Die Enthüllungen des Budapester Wochenblattes Élet és irodalom (Leben und Literatur) über die bisher verschwiegene Stasi-Vergangenheit prominenter Ungarn reißt nicht ab. Hatte die Zeitung in der Vorwoche den Filmregisseur und Oscar-Preisträger István Szabó ("Mephisto") als einstigen, fleißigen Zuträger des kommunistischen Inlandsgeheimdienstes entlarvt, so hat sich nach der dieswöchigen Ausgabe bewahrheitet, dass auch der langjährige Primas der katholischen Kirche, Kardinal-Erzbischof László Paskai, eine Zeit lang mit der Stasi kooperierte.

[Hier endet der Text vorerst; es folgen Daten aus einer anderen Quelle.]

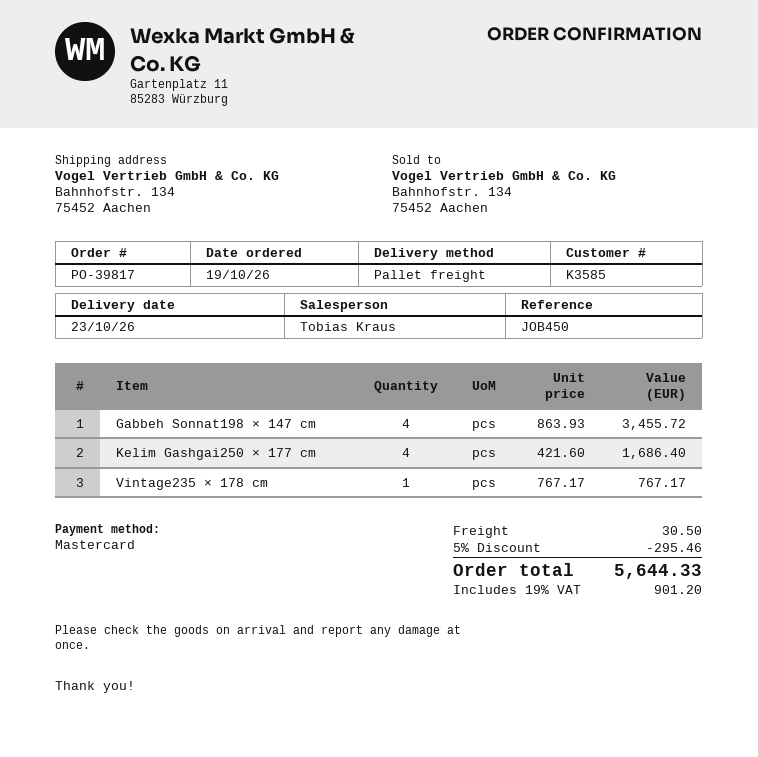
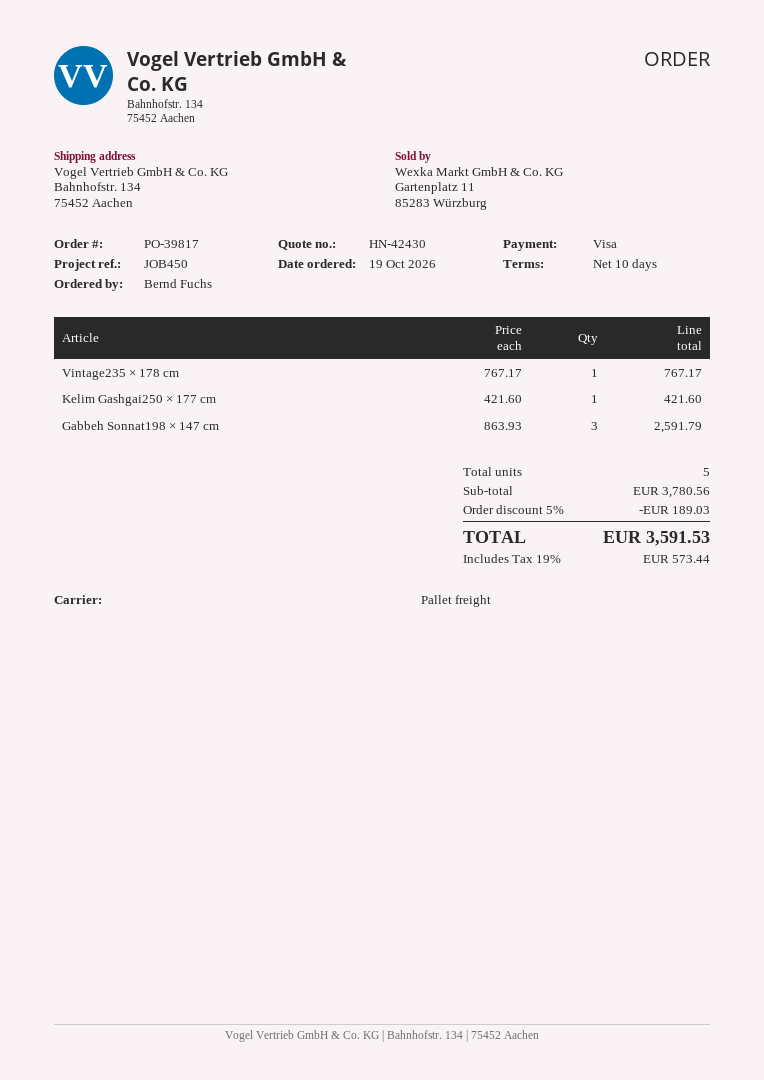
payment method: Mastercard -> Visa
Gabbeh Sonnat198 × 147 cm: 4 x 863.93 = 3455.72 -> 3 x 863.93 = 2591.79
Kelim Gashgai250 × 177 cm: 4 x 421.60 = 1686.40 -> 1 x 421.60 = 421.60
discount: 5% = 295.46 -> 5% = 189.03
shipping: 30.50 -> none
tax: 19% = 901.20 -> 19% = 573.44
total: 5644.33 -> 3591.53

Unter dem Decknamen "Tanár" (Professor) soll Paskai den Erkenntnissen des Zeithistorikers Krisztián Ungváry zufolge zwischen 1972 und 1974 Informantenberichte geschrieben haben. Paskai stand von 1987 bis 2003 an der Spitze der ungarischen katholischen Kirche, seine Stasi-Tätigkeit fiel in seine Zeit als Philosophieprofessor an der Theologischen Akademie.

Problematische Phase

Wie Ungváry betont, seien die von Paskai erhaltenen Stasi-Berichte ausnahmslos harmlos und wohlwollend gegenüber den Bespitzelten. Problematisch zu bewerten sei eher Paskais in die Schlussphase des Kommunismus fallende Zeit als Oberhirte der ungarischen Katholiken. Denn es sei "kein einziger Fall bekannt, dass er sich für einen (aus politischen Gründen) entlassenen Priester oder einen Wehrdienstverweigerer eingesetzt hätte".